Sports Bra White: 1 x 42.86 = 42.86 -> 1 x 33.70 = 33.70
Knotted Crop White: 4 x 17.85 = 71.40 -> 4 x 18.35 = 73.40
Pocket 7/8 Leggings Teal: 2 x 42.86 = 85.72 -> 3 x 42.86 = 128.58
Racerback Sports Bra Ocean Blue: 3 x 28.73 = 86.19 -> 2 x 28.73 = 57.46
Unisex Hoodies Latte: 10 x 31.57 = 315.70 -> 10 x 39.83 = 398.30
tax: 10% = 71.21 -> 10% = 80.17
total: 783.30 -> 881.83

**Goal of the exercise**
Checking each line above, count the ones that hold the word "Sports" and state the total alone.

**Result**
2